- Opening Delimiter -

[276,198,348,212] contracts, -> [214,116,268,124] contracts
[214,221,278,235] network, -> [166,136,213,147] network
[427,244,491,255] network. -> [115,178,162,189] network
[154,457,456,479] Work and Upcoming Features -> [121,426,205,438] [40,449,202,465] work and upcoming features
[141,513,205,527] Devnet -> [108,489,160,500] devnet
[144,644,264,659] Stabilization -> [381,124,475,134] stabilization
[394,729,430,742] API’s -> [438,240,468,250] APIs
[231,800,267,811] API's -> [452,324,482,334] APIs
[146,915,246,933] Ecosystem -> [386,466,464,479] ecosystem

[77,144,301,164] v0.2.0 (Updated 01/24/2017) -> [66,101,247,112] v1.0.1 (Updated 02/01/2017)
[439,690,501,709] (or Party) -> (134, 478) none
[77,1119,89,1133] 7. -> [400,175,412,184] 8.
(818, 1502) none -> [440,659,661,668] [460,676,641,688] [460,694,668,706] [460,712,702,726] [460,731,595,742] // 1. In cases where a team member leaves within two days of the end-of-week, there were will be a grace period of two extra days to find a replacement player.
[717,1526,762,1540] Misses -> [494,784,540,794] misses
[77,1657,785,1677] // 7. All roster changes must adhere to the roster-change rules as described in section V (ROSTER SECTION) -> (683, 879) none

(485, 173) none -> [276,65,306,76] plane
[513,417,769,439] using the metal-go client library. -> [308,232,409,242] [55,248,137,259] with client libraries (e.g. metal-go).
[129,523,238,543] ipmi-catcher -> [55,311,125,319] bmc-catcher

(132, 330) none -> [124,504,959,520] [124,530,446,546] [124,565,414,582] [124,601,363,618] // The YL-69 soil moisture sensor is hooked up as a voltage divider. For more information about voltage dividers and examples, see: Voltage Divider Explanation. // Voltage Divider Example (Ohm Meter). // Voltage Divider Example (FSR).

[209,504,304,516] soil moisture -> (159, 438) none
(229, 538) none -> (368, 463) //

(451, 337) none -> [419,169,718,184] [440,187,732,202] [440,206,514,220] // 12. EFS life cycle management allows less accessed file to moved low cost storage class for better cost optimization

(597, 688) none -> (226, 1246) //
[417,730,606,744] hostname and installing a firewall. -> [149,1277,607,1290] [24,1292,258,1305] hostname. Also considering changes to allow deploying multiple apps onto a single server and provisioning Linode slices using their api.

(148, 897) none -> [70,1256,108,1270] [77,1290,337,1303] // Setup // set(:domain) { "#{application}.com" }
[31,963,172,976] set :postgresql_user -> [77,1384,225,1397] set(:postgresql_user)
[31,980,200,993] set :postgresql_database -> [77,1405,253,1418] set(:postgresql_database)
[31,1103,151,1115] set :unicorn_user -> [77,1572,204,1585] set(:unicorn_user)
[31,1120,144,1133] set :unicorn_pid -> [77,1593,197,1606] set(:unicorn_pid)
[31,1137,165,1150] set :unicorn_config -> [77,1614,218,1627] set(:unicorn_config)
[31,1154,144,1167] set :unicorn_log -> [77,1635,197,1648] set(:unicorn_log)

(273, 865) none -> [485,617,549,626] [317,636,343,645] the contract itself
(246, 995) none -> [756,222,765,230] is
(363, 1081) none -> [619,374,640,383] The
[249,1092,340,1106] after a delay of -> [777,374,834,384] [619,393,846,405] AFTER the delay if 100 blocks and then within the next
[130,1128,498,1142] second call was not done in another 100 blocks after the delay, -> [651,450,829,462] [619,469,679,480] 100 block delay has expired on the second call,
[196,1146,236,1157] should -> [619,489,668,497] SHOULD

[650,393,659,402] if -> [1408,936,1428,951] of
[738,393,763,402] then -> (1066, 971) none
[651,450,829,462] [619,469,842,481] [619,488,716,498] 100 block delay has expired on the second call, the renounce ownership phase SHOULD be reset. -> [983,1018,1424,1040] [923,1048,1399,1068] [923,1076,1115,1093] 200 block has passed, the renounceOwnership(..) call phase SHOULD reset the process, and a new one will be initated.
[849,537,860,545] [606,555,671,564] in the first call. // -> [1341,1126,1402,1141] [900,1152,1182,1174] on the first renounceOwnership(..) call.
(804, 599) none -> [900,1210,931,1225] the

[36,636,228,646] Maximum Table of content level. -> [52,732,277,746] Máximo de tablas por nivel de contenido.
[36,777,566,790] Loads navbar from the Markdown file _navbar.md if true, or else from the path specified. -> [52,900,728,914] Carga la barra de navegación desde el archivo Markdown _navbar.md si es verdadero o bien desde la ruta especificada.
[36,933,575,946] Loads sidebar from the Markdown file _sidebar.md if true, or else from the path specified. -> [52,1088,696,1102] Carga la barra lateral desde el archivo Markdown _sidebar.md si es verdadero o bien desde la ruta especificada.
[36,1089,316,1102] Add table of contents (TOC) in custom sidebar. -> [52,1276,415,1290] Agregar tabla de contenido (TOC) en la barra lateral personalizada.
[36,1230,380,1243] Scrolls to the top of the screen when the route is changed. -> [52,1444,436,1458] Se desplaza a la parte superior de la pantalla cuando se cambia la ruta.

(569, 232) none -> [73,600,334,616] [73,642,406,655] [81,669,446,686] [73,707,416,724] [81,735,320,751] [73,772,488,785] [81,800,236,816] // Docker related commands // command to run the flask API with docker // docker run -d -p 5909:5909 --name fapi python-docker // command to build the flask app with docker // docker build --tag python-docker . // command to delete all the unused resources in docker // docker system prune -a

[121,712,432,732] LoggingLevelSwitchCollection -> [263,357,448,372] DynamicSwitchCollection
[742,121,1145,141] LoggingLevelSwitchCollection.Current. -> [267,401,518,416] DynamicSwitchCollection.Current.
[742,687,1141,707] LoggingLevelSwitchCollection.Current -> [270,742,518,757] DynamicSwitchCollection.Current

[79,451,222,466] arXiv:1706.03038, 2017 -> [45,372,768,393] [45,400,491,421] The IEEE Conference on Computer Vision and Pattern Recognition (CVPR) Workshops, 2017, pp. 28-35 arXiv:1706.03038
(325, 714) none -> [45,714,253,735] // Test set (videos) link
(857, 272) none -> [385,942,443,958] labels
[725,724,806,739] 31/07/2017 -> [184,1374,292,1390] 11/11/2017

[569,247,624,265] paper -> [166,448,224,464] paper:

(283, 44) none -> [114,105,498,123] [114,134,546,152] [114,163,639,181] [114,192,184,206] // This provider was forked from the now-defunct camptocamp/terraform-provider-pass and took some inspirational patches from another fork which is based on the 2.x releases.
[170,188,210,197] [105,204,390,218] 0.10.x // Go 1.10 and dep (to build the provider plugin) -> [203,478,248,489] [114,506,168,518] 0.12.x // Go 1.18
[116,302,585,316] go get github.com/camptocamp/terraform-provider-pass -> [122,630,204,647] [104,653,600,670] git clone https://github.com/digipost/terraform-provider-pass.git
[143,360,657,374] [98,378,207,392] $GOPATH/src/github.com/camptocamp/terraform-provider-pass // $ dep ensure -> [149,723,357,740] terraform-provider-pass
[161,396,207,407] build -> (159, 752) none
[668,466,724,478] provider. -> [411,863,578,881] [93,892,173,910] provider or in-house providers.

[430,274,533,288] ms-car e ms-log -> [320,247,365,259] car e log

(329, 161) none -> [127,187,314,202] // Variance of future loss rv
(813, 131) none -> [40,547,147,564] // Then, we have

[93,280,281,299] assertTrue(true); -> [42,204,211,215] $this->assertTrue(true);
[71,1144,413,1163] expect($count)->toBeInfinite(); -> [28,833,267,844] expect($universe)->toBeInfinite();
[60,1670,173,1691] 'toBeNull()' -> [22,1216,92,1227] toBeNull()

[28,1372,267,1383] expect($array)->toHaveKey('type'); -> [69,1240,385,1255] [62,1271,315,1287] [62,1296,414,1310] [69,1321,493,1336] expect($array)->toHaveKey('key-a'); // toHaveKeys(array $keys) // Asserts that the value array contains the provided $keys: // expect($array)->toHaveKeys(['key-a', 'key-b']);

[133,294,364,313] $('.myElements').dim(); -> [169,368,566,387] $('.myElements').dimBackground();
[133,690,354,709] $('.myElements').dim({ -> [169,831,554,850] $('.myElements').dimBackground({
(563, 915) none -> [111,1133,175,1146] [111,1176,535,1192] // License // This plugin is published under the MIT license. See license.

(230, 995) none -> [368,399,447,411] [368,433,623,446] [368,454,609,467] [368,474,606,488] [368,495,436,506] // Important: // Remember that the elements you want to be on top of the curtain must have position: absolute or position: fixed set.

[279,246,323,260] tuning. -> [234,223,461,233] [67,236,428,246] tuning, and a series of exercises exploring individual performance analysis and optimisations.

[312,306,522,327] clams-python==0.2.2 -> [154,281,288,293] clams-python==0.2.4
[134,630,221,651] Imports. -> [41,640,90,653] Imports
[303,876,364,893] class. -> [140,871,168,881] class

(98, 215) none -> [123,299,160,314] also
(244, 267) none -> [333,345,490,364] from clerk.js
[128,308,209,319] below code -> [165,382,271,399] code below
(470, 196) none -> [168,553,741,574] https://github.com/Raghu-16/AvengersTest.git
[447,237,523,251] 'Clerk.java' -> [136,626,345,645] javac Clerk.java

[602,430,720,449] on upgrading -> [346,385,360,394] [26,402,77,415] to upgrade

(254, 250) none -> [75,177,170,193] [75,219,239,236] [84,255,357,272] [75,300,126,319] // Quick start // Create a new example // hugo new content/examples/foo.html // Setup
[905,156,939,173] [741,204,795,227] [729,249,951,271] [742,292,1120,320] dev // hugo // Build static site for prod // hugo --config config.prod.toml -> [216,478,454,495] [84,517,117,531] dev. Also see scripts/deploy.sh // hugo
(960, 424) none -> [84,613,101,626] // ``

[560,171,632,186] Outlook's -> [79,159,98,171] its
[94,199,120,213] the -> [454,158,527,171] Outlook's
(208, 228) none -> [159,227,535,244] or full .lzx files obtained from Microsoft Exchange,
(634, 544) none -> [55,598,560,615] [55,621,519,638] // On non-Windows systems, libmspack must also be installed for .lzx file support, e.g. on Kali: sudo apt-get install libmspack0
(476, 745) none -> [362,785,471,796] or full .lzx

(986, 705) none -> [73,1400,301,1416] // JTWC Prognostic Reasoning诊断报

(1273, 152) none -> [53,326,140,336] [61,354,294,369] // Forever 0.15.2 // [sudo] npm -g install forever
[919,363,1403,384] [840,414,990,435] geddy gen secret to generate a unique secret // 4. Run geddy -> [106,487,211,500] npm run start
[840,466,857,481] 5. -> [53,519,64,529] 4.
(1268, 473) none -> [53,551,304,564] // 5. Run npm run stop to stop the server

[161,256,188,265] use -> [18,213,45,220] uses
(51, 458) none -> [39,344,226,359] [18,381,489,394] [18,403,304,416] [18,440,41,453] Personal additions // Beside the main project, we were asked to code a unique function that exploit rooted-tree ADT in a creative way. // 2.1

- Closing Delimiter -

▸ **Aim of the task**: In the records above, find each line with the word "Setup" and copy it.

▸ **Result**:
(148, 897) none -> [70,1256,108,1270] [77,1290,337,1303] // Setup // set(:domain) { "#{application}.com" }
(254, 250) none -> [75,177,170,193] [75,219,239,236] [84,255,357,272] [75,300,126,319] // Quick start // Create a new example // hugo new content/examples/foo.html // Setup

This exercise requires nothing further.